Mobilizing Hindu Voters
Jesuit Father Lancy Lobo of Vadodra in Gujarat told the Register, “A prominent Hindu leader here asked people to vote for BJP.” He added that the prime minister also attended a religious discourse of Morari Bapu, a popular Hindu kathakaar (bard) ofGujarat, whose sermons favor BJP.
Father Lobo said, “That is acceptable for Modi.”
But when leaders of religious minorities share their own election concerns, Father Lobo added, they are asked to “keep quiet. Even prayers for humane leaders are questioned.”
Martin Macwan, a leading dalit (lower-caste) activist in Gujarat told the Register: “He will do anything to win the election. That is Prime Minister Modi.”
“This is for the first time a bishop is being targeted in election in Gujarat’s history,” said Macwan, a nonpracticing Catholic who is not related to Archbishop Macwan. The archbishop’s pastoral letter, he said, “only reflected the overwhelming dissatisfaction in society about the BJP rule.”
Macwan noted that 22 years of state rule under the BJP — with Modi himself serving as Gujarat’s chief minister for more than 13 years until he led the Hindu nationalists to power in India’s 2014 national elections — has made the party “unpopular” with many sectors of society, including the oppressed dalits whom he serves with his Navsarjan (New Creation) organization.
Modi sparked strident criticism by Manmohan Singh, Modi’s predecessor as prime minister for a decade, Dec. 11 when Singh attacked Modi for setting “dangerous precedents by denigrating the office of the prime minister.”
“Fearing imminent defeat in Gujarat, the desperation of prime minister to hurl every abuse and latch on every straw is palpable,” Singh said in a statement released after Modi accused the opposition Congress Party of collaborating with Pakistan to defeat the BJP.
Some BJP supporters have similarly claimed that the Vatican is working to undermine Hindu nationalists.
“I was shocked when BJP spokespersons tried to drag even the Vatican into the electoral controversies in Gujarat, accusing the archbishop of Gandhinagar of having written his pastoral letter at the behest of the Vatican,” Dayal said.
Such anti-Vatican claims are not new for Hindu nationalists, Dayal added, noting they “sharply attacked Pope John Paul II for launching Ecclesia in Asia in New Delhi,” referencing John Paul’s 1999 apostolic exhortation regarding the mission of the Church in Asia. “They continue to characterize it as a call to convert India to Christianity.”
Dayal also targeted a claim he said Modi had made of “rescuing Christian priests, nurses and other Indians from strife-stricken countries.”

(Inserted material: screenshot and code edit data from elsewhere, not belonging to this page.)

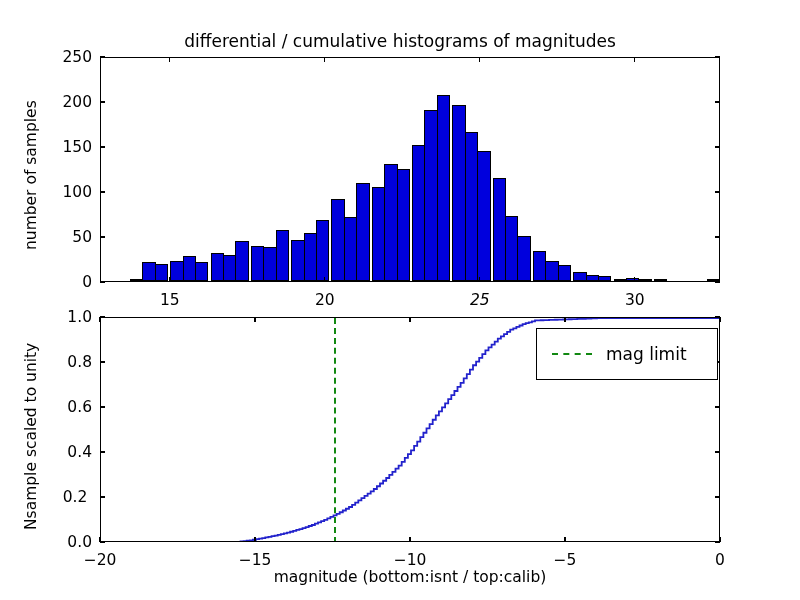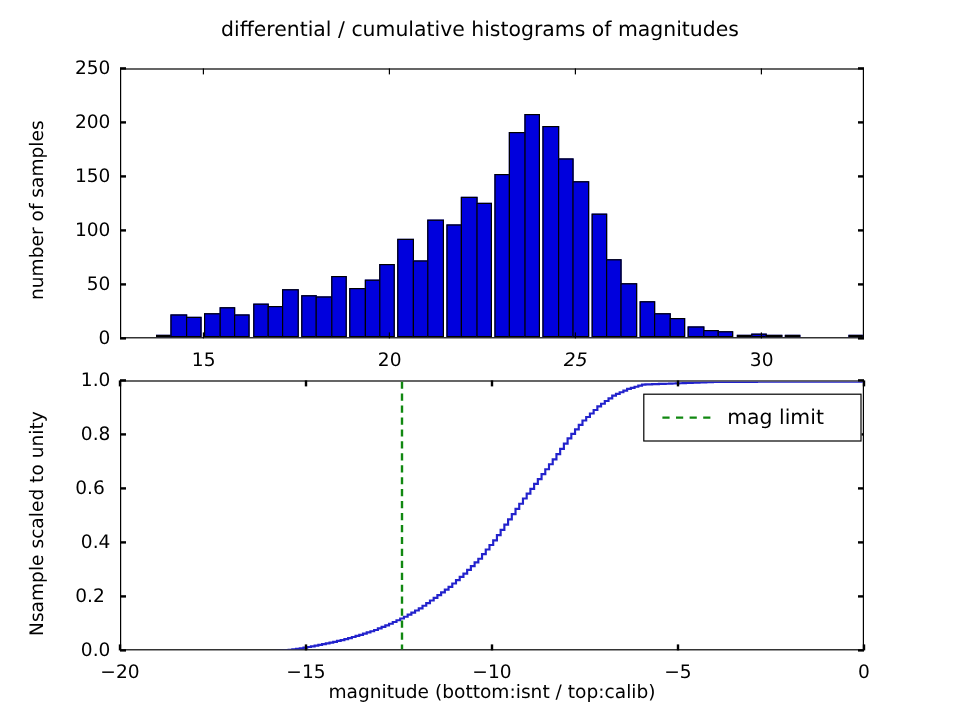"differential / cumulative histograms of" div.title { top: 15px -> 31px }
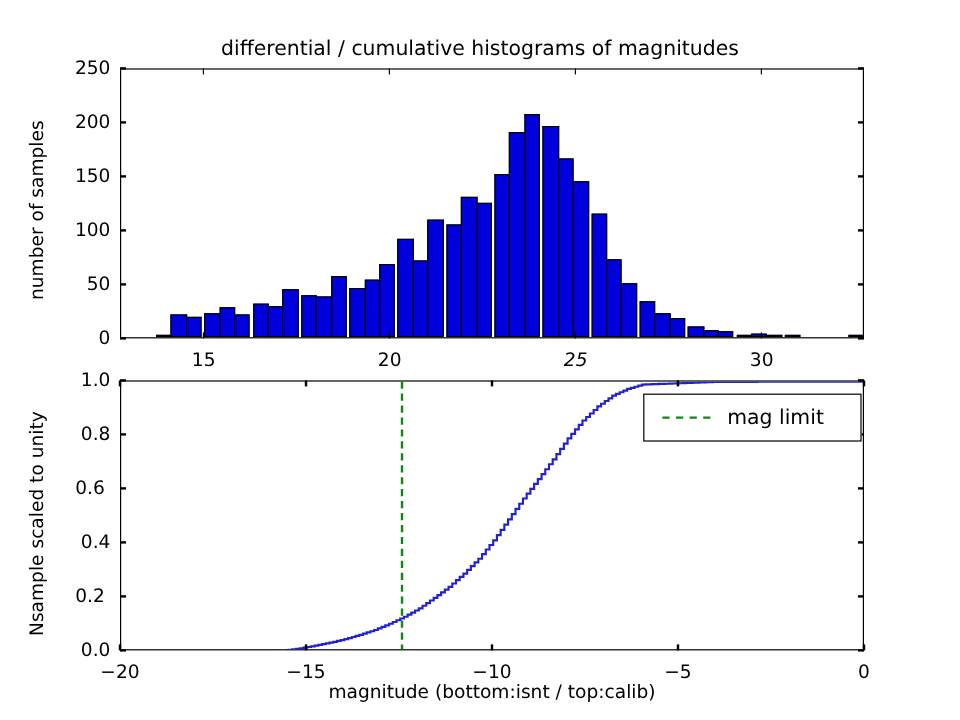"mag limit" div.legend { height: 40px -> 52px }
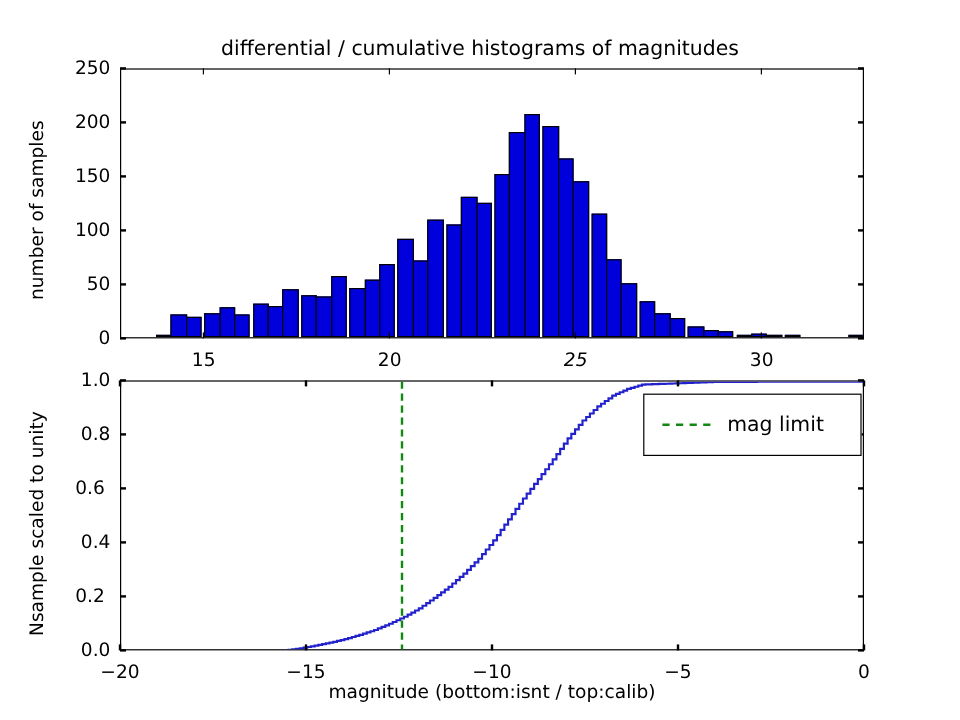"0.6" div.ticklbl-y { text-align: center -> none }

“If the Modi government had been so much concerned about the Christians, what prevented it from inviting the Pope to the country?” he asked.
During his return flight at the end of his Nov. 26-Dec. 2 visit to neighboring Burma, also known as Myanmar, and Bangladesh, Pope Francis told George Kallivayalil, correspondent of the Indian Catholic daily newspaper Deepika, that “The first plan was to go to India and Bangladesh, but then the process to go to India was delayed and the time was pushing so I chose these two countries: Bangladesh and next door Myanmar.”
Commenting further about the possibility of visiting India, the Pope added, “I hope to do it in 2018 if I’m alive!”
When the Register this week asked Alphons Kannanthanam, a Catholic and former bureaucrat who in September was made the first Christian cabinet minister in Modi’s national government, why the government has declined to extend an invitation to Pope Francis despite repeated requests by Indian Church leaders, he shied away from a direct answer.
“He [the Pope] is coming. The prime minister has said in principle he wants the Pope to come,” Kannanthanam replied Dec. 12 during a Christmas celebration organized by the Catholic Bishops Conference of India (CBCI) in New Delhi.
Asked specifically if this meant the Pope would visit in 2018, Kannanthanam said, “I can’t say.”
Cardinal Baselios Cleemis, the CBCI’s president, told the Register at the Dec. 12 event, “We have been repeatedly requesting the government to send invitation to the Pope.”
Added Cardinal Cleemis, “We will continue to do that.”
Register correspondent Anto Akkara is based in Bangalore, India.